== Provided material ==

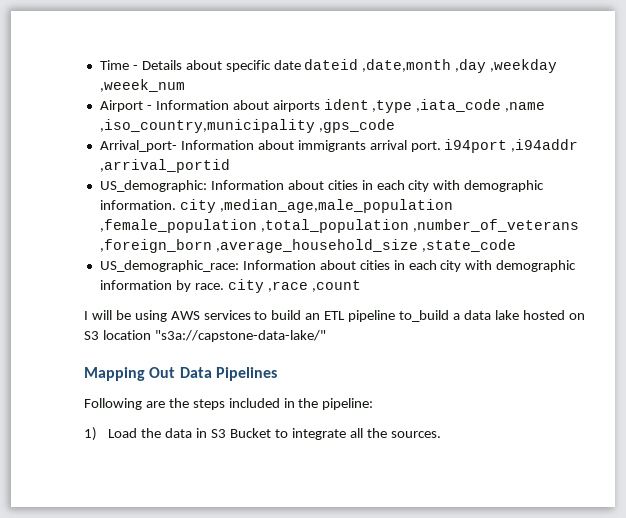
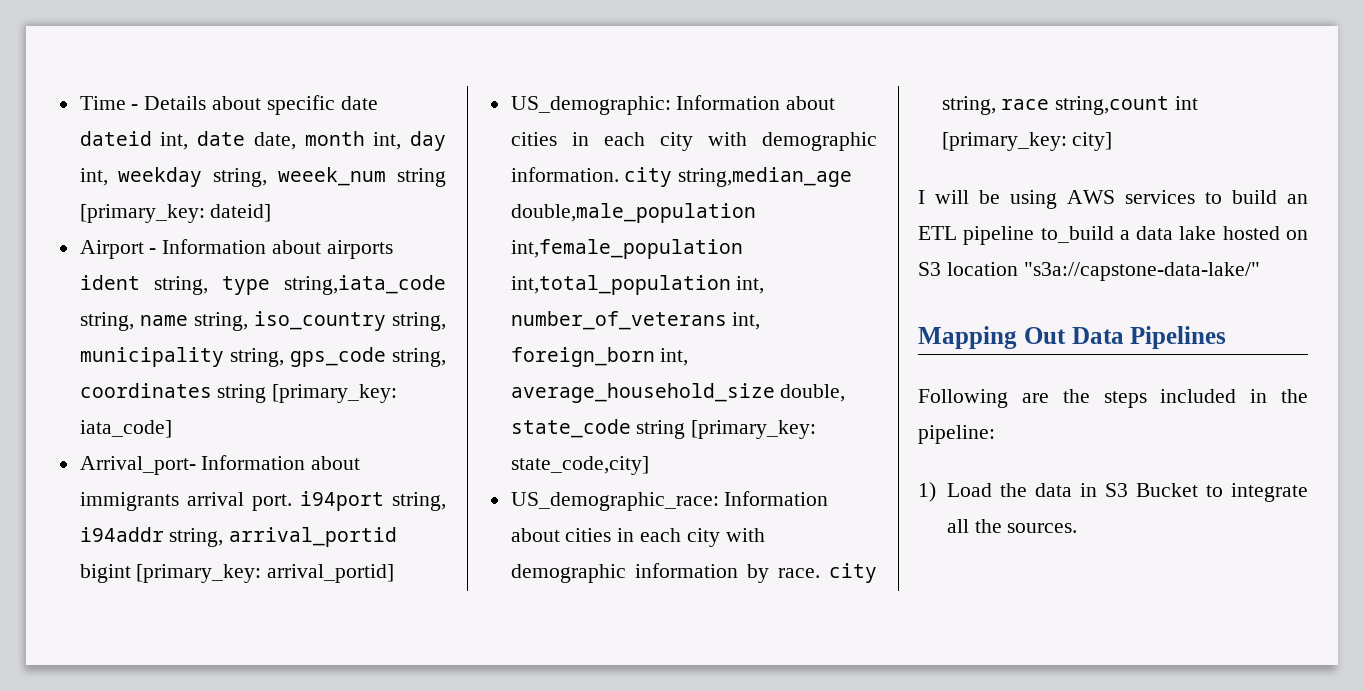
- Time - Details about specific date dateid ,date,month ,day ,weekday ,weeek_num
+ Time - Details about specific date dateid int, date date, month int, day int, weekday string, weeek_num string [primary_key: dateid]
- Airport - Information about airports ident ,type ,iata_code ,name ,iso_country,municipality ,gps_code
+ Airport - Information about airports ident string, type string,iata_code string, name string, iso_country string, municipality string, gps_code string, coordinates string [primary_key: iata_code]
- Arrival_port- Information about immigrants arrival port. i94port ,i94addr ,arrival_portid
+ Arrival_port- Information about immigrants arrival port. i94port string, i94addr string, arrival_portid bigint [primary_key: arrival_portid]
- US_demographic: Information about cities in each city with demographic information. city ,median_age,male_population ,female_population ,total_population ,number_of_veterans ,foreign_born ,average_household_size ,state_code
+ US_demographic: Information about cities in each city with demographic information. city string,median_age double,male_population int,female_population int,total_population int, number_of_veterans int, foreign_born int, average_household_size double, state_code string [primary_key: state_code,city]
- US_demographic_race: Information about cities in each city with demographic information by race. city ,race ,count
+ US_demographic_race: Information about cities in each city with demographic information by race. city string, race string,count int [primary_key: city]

===

> _Work order_
The records are given above. Copy each line in them that holds "demographic".

> _Task response_
- US_demographic: Information about cities in each city with demographic information. city ,median_age,male_population ,female_population ,total_population ,number_of_veterans ,foreign_born ,average_household_size ,state_code
+ US_demographic: Information about cities in each city with demographic information. city string,median_age double,male_population int,female_population int,total_population int, number_of_veterans int, foreign_born int, average_household_size double, state_code string [primary_key: state_code,city]
- US_demographic_race: Information about cities in each city with demographic information by race. city ,race ,count
+ US_demographic_race: Information about cities in each city with demographic information by race. city string, race string,count int [primary_key: city]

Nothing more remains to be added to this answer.